Controlling the connections between neurons might help us better understand and cure neurological illnesses, restructure or fix damaged neural circuit failures, enhance our learning capacity, or broaden our repertoire of behaviors. Neuronal activity can be controlled in a variety of ways.
It has been attempted to use light, a relatively recent method, to control neural activity. It entails genetically altering neurons to make the target cells express light-sensitive proteins, ion channels, pumps, or certain enzymes. Researchers can more precisely control the activity of specific populations of neurons using this method.
Yet there are some restrictions. When light scatters within the brain tissue, it must be given very close to the neurons to acquire sufficient resolution at the level of the synapsis. As a result, it often necessitates outside interventions and is intrusive. Also, the intensity required to reach the targeted cells may be damaging to them.
To address these issues, a group of ICFO researchers has developed a system that regulates neural activity using photons rather than chemical neurotransmitters. The ICFO researchers have developed a method to connect two neurons using luciferases, light-emitting enzymes, and light-sensitive ion channels.
The system- named PhAST -short for Photons as synaptic transmitters- in the roundworm Caenorhabditis elegans, a model organism widely used to study specific biological processes. PhAST uses the enzyme luciferases to send photons, rather than chemicals, as communicators between neurons, simulating how bioluminescent animals use photons.
The team genetically altered the roundworms to have defective neurotransmitters, rendering them unresponsive to mechanical stimuli, to investigate if photons could encode and convey the activity status between two neurons. They sought to use the PhAST method to fix those flaws. Second, they created luciferases, light-emitting enzymes, and chose light-sensitive ion channels.
They created a device that applied mechanical stress to the animal’s nose while also monitoring the activity of calcium, one of the most significant ions and intracellular messengers, in the sensory neurons to track the information flow.
The team had previously created a new microscope by streamlining a fluorescence one, removing all the unnecessary optical components like filters, mirrors, or the laser itself, and assisting with machine learning to reduce the noise from the external light sources. This allowed them to study bioluminescence and see the photons.
The PhAST system was then put to the test in several studies, and it was successful in using photons to convey neural states. They could repair a damaged circuit by establishing a new transmission between two disconnected cells. Also, they altered the animals’ responses to olfactory stimuli, turning appealing behavior into unpleasant behavior, and analyzed the calcium dynamics during egg-laying.
These findings show that the PhAST system enables the synthetic alteration of animal behavior and that photons can behave as neurotransmitters and enable communication between neurons.

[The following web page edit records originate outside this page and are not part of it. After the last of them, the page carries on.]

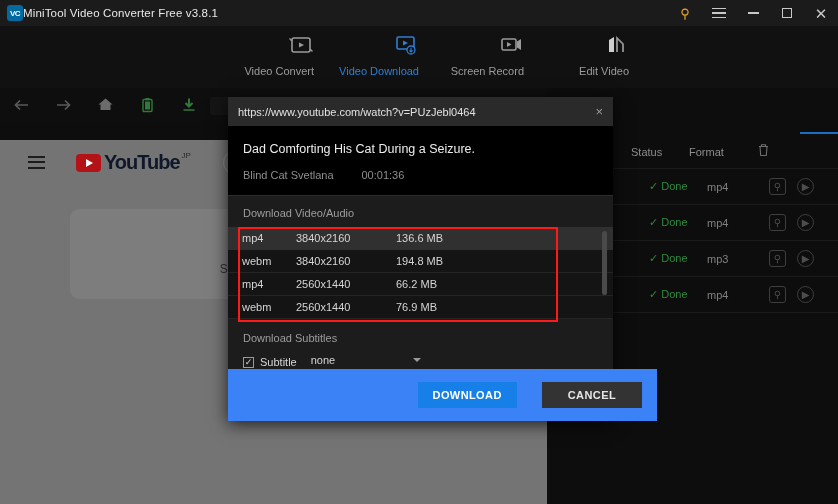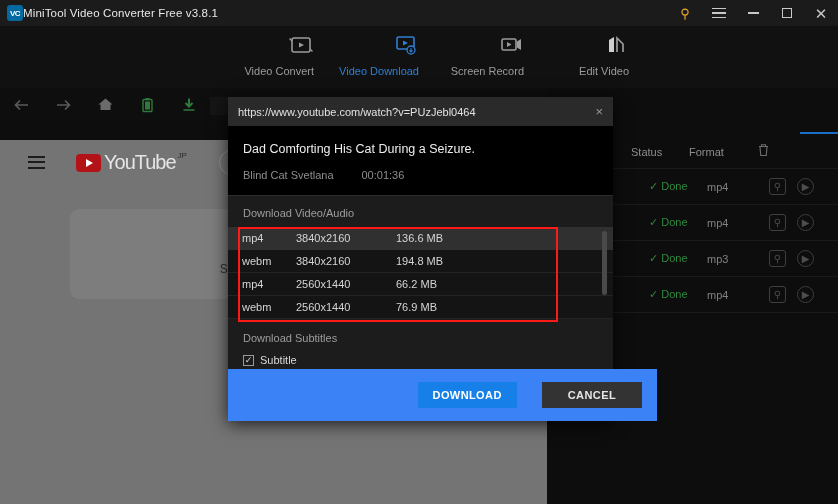--- a/index.html
+++ b/index.html
@@ -84,21 +84,21 @@
   .yt-logo { display: flex; align-items: flex-start; margin-left: 31px; }
   .yt-play {
     width: 25px; height: 18px; background: #b31217; border-radius: 4px;
     display:flex; align-items:center; justify-content:center; margin-top: 2px;
   }
   .yt-play i {
     width: 0; height: 0; border-left: 7px solid #fff;
     border-top: 4.5px solid transparent; border-bottom: 4.5px solid transparent;
     margin-left: 2px;
   }
-  .yt-word { font-size: 20px; font-weight: normal; color: #e5e5e5; letter-spacing: -1px; margin-left: 3px; line-height: 20px; }
+  .yt-word { font-size: 20px; font-weight: bold; color: #0f172a; letter-spacing: -1px; margin-left: 3px; line-height: 20px; }
   .yt-sup { font-size: 8px; color: #2a2a2a; margin-left: 2px; margin-top: -1px; }
   .yt-search {
     margin-left: 32px; width: 210px; height: 25px;
     border: 1px solid #8f8f8f; border-radius: 13px;
     display: flex; align-items: center; padding-left: 14px;
     color: #3c3c3c; font-size: 12.5px;
   }
   .yt-card {
     margin: 25px 0 0 70px; width: 420px; height: 90px;
     background: #7d7d7d; border-radius: 9px;
@@ -435,20 +435,24 @@
         </div>
       </div>
       <div class="fmt-scroll"></div>
       <div class="redbox"></div>
     </div>
 
     <div class="subs-label">Download Subtitles</div>
     <div class="subs-row">
       <div class="chk">✓</div>
       <div class="subs-text">Subtitle</div>
+      <div class="sel-box">
+        <div class="sel-val">none</div>
+        <div class="caret"></div>
+      </div>
     </div>
 
     <div class="m-footer">
       <button class="btn-dl">DOWNLOAD</button>
       <button class="btn-cancel">CANCEL</button>
     </div>
   </div>
 
 </div>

The potential applications for light as a messenger are numerous. It has wide-ranging implications for both basic research and clinical applications in neuroscience because photons can be used in different kinds of cells and by various animal species.
With new techniques for imaging and mapping brain activity with higher spatial and temporal resolution, using light to control and monitor neuronal activity can aid researchers in better understanding the underlying mechanisms of brain function and complex behaviors, as well as how different brain regions communicate with one another. Also, it might aid in the development of novel therapies and, for instance, aid in the mending of harmed brain connections without the need for intrusive operations.
However, there are still some limitations to the widespread use of the technology, and further improvements in the engineering of the bioluminescent enzymes and the ion channels or in the targeting of molecules would allow controlling optically the neuronal function, non-invasively and with higher specificity and precision.